Socialism: Impoverished Venezuelan Hospitals Go ‘BYO Medicine’

Patients lie on beds in an aisle of the emergency room at the Universitary Hospital in Mer
REUTERS/Marco Bello

Venezuelan hospitals have been forced to tell patients to bring their own bandages, gauze, and medicine as they run out of basic supplies, with doctors picking and choosing only the emergency room cases they believe they can help because of the limited equipment they have.

“We work as if we were in a war-torn country,” Dr. Efraim Vegas tells Spanish newspaper El País in an exposé on the nation’s public health infrastructure this week. Vegas admits to telling patients that, if they do not bring their own medicine, they will likely not receive medical care. The newspaper notes that, in the Coche Hospital’s supply closet, only four boxes of medication remain, sitting aside two bottles of antibacterial solution.

In another hospital, Dr. Teodoro Pérez tells the newspaper: “we don’t have face masks, asthma medication, very few antibiotics and we have no reactive materials for blood testing. We don’t even have test tubes to put the blood in.” Pérez says there have been “many times” where he has taken money out of his salary to buy hospital supplies.

Venezuelan doctors make an average of $2.20 a day. As Venezuela participates in Cuba’s slave doctor program, those who make that much are the best-paid.

Among the hardest hit patients in this crisis, a CNN report highlighted earlier this month, are children with cancer. Cancer and HIV drugs are especially scarce in Venezuela, though painkillers and antibiotics are also rare. Venezuelan Medical Federation President Douglas León Natera has estimated a 90 percent shortage of all drugs in hospitals nationwide.

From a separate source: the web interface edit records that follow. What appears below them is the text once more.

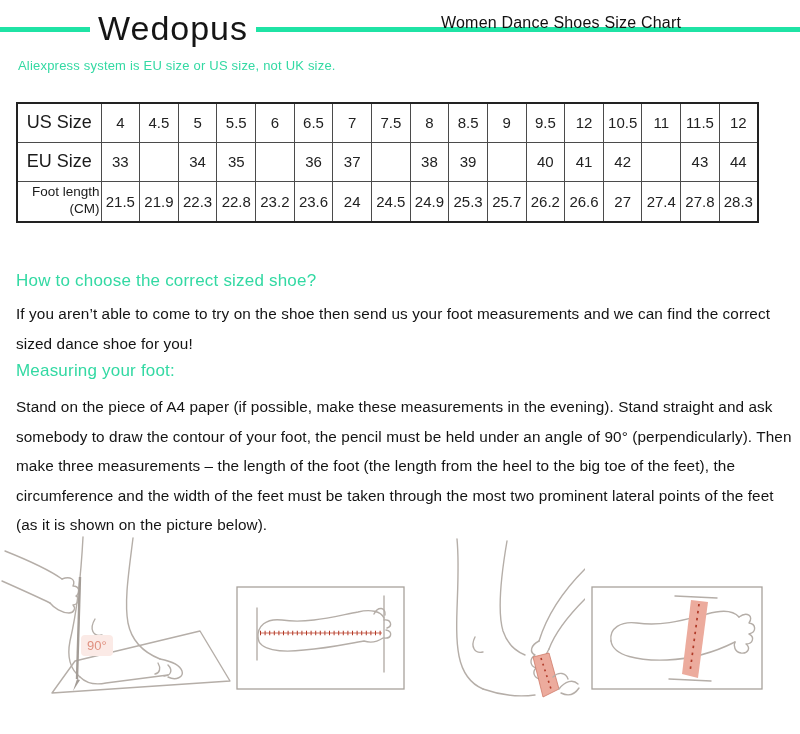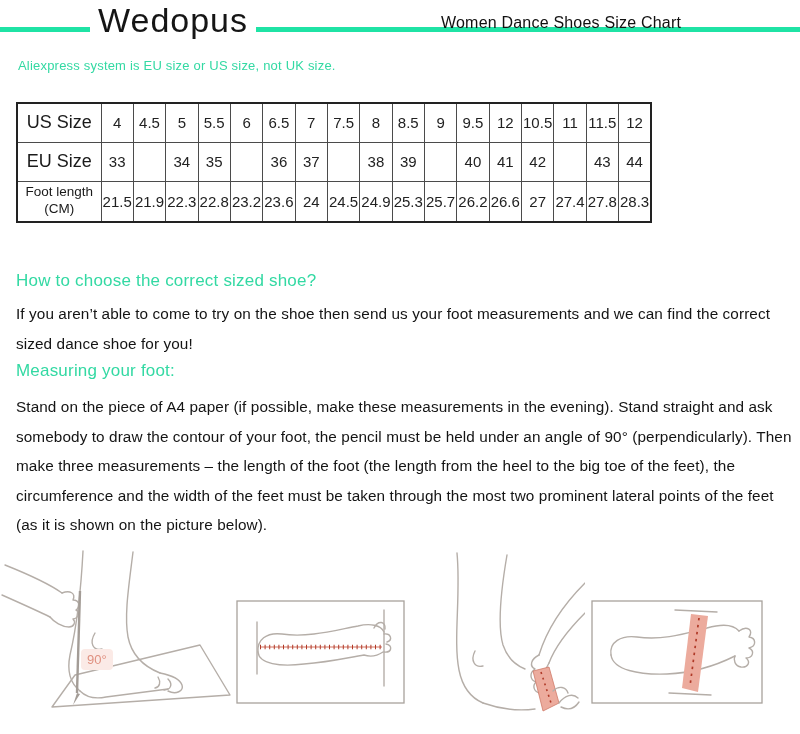"Wedopus" .brand { padding: 0 8px -> 8px 8px }
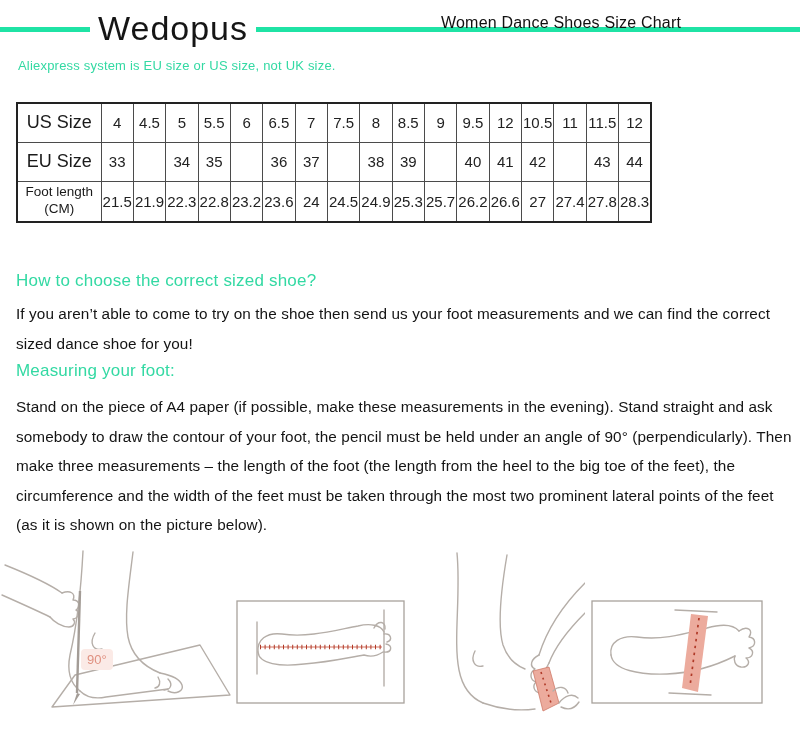"US Size" table.size-table { width: 636px -> 743px }
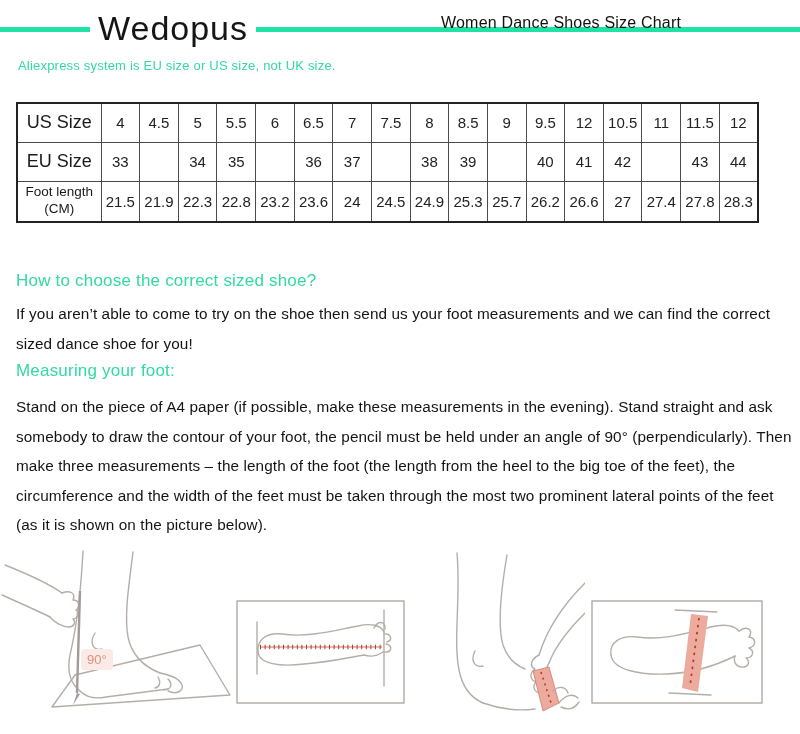"Foot length" table.size-table tr:last-child td.rowhead { text-align: none -> right }
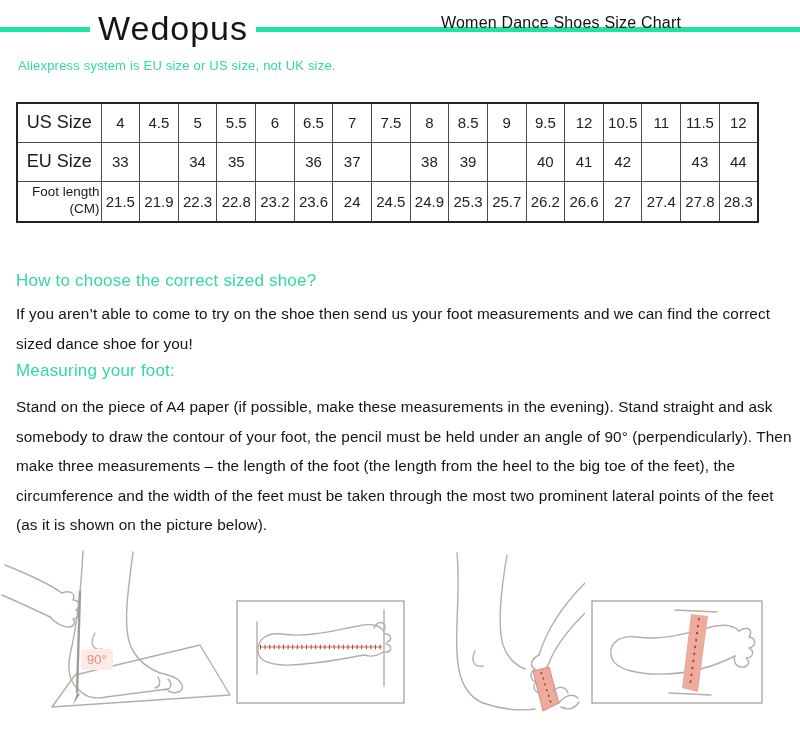"90°" .figures { top: 545px -> 531px }
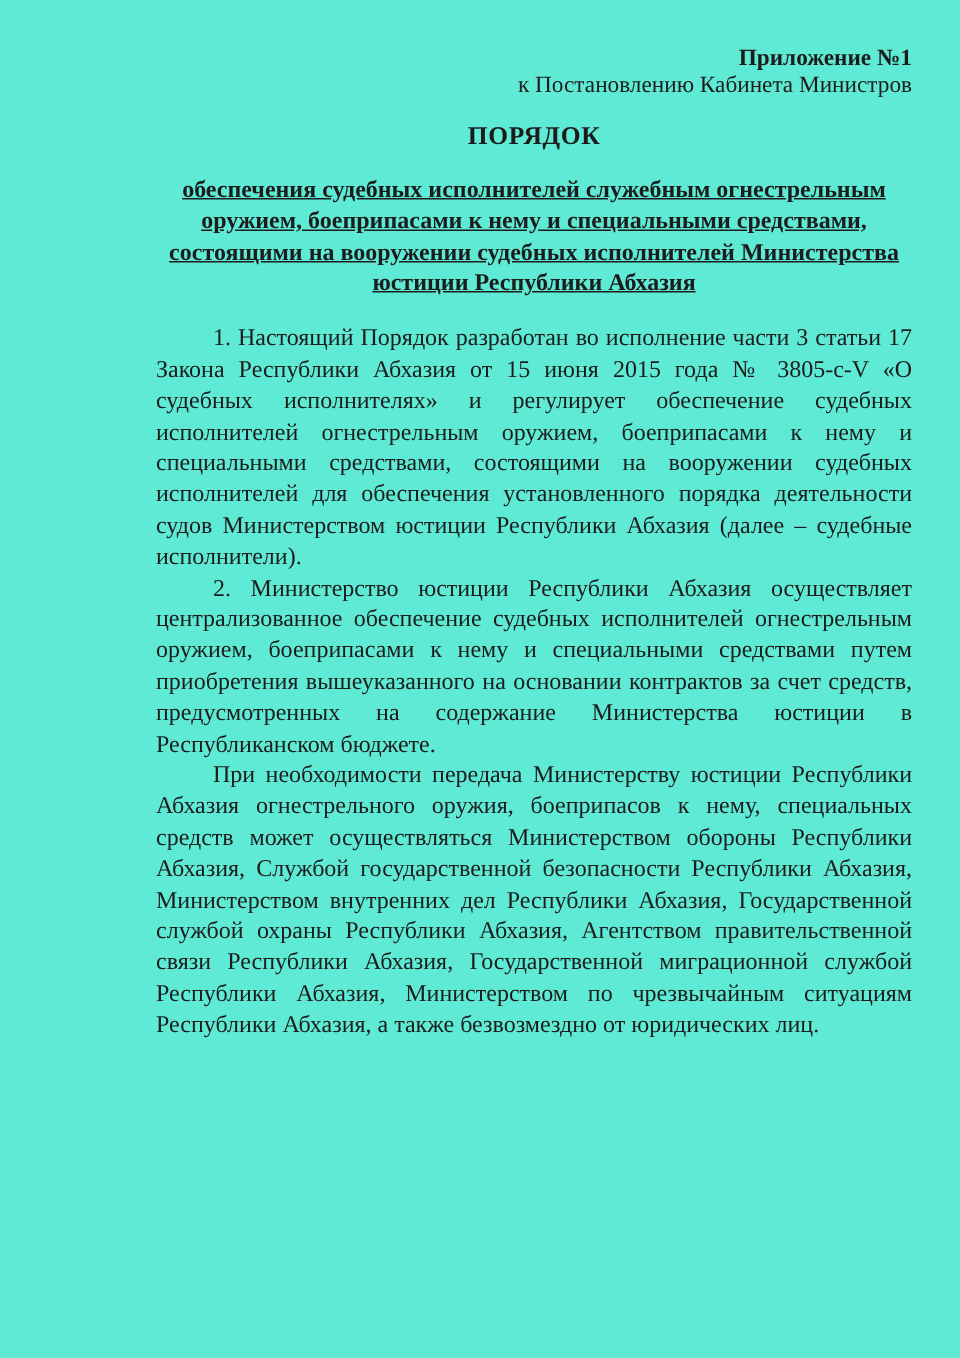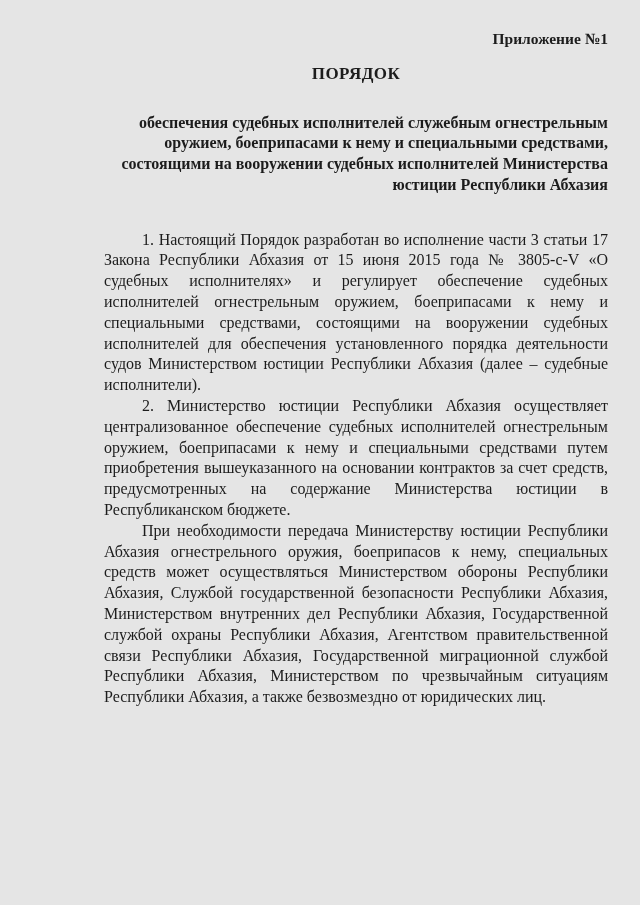"Приложение №1" .page { background: #e5e5e5 -> #5eead4 }
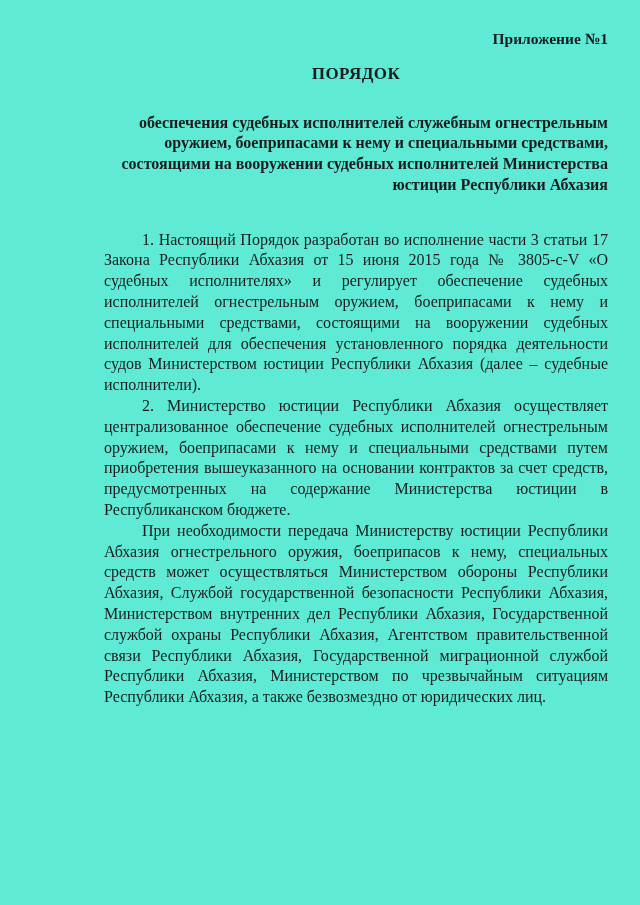"к Постановлению Кабинета Министров" div { html: none -> <div>к Постановлению Кабинета Министров</div> }
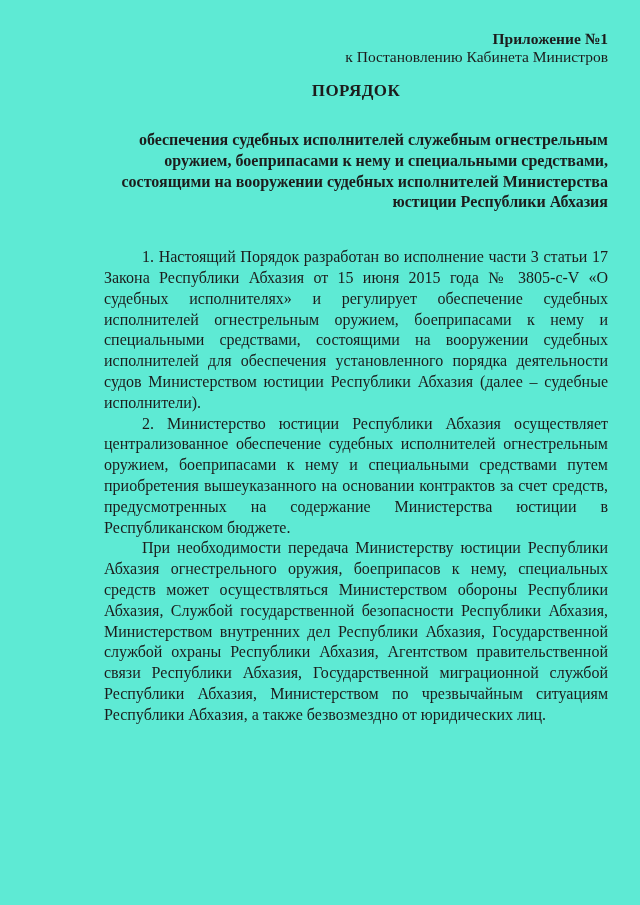"обеспечения судебных исполнителей" .doc-subtitle { margin-top: 29px -> 16px; text-align: right -> center; text-decoration: none -> underline }
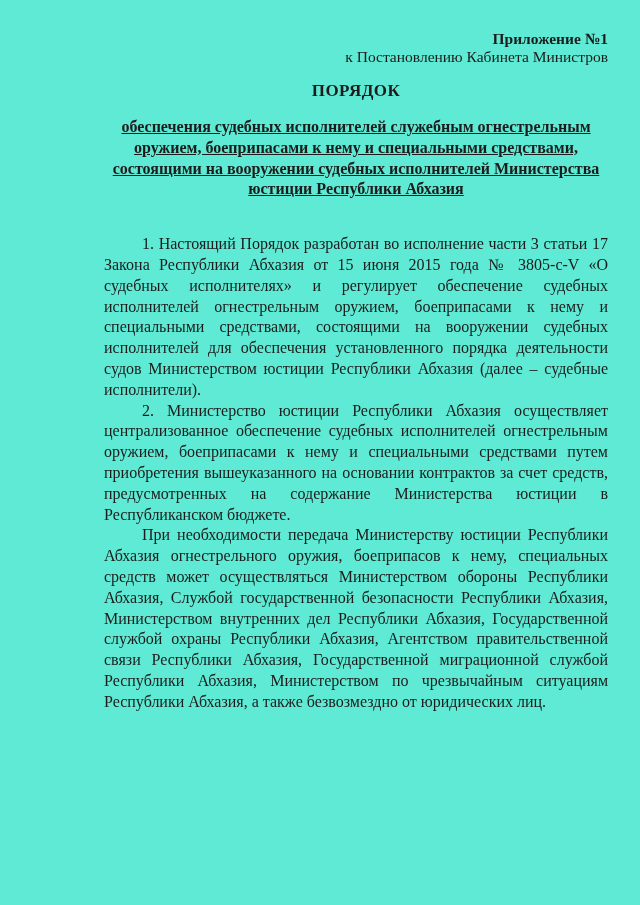"1. Настоящий Порядок разработан во" .doc-body { margin-top: 34px -> 16px }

In January, the head of the Pharmaceutical Federation of Venezuela, Freddy Ceballos, declared a “humanitarian emergency,” imploring the socialist government of Nicolás Maduro to allow international aid into the country. “It’s necessary to activate all mechanisms of international health assistance to solve this crisis as soon as possible,” he stated. The federation’s vice president, Yolanda Carrasquel, warned of “100 percent shortage on a national level.”

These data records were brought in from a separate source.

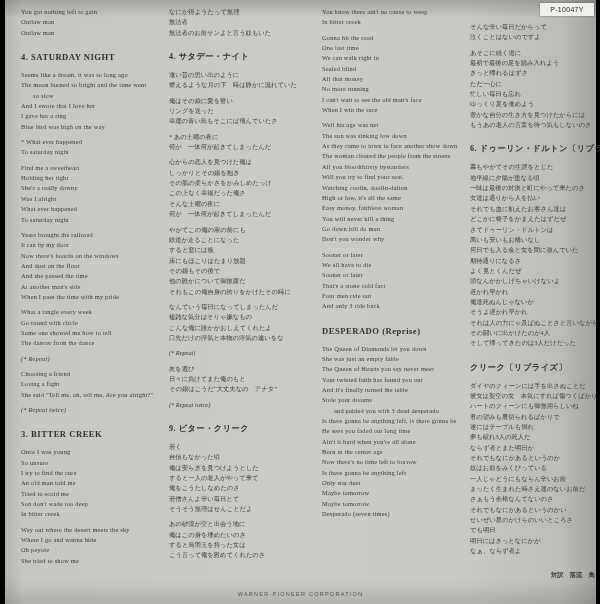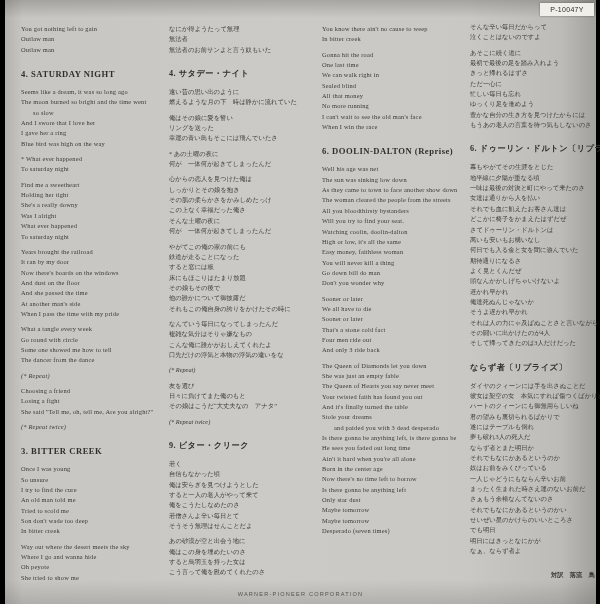"4. SATURDAY NIGHT" .col { top: 24px -> 7px }
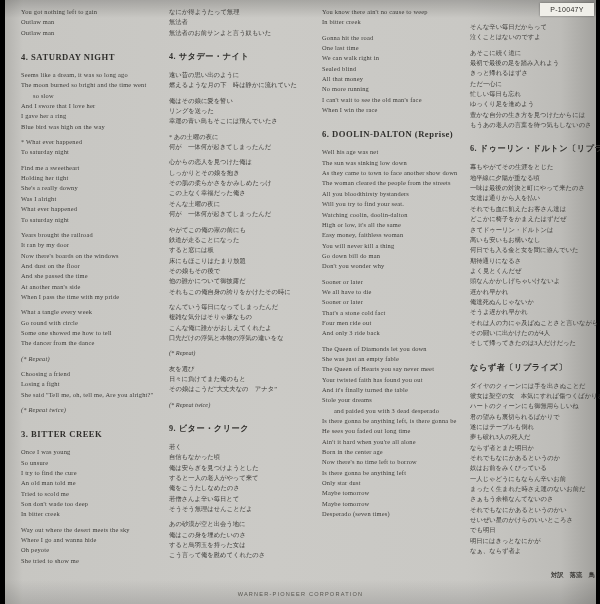"6. DOOLIN-DALTON (Reprise)" div.heading { html: <div>6. DOOLIN-DALTON (Reprise)</div> -> none }
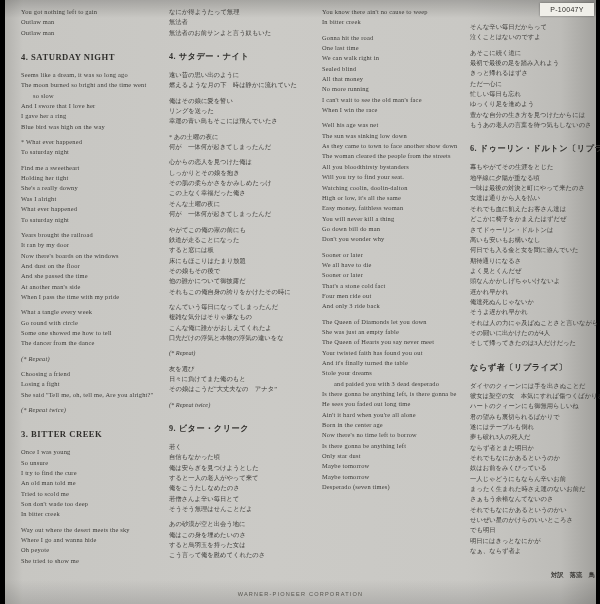"DESPERADO (Reprise)" div.heading { html: none -> <div>DESPERADO (Reprise)</div> }
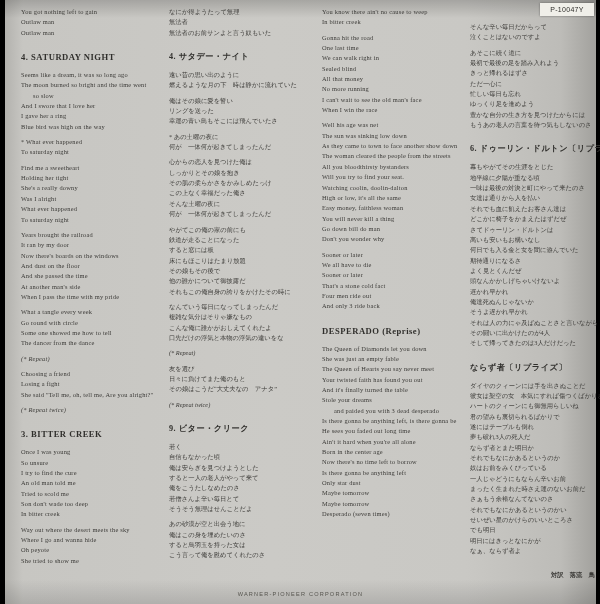"ならず者〔リプライズ〕" div.heading { text: ならず者 -> クリーク }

Hospitals are also missing non-medical necessary goods, such as cleaning supplies. Last year, one hospital recorded the deaths of 17 newborns who contracted infections from an opossum infestation in the hospital. Staff did not have the equipment to clean out the opossums or the antibiotics to treat the infants following their infection.

Infant mortality in Venezuela, El País reports, has increased 1000 percent since 2012, from 0.02 percent to 2.01 percent in 2015.

Maduro has rejected international aid, with Venezuelan Socialist Party (PSUV) members suggesting that allowing humanitarian aid organizations into the country would be akin to “foreign intervention.” While Maduro has promised to resolve the medical crisis, he has issued no specifics on how he will do so without importing drugs into the country or allowing aid groups to provide medical care.

For one, Maduro cannot use government credit to buy the medications. Reports indicate that the government owes various pharmaceutical companies $4 billion in unpaid bills, and with the Venezuelan bolívar reportedly having the highest inflation rate in the world, it is nearly impossible for the government as an entity to acquire these drugs. Nor does Venezuela produce drugs; it imports an estimated 60 percent of its medical supplies.

Venezuela is also facing a severe lack of basic food goods – vegetable oil, milk, and flour, among others – that has triggered a wave of looting, violence, and fears of famine. An estimated 90 percent of Venezuelans do not have enough money to buy the food they need to survive, and even if they did, supermarkets are so short of materials that Maduro has ordered the military to supervise and control the national food supply.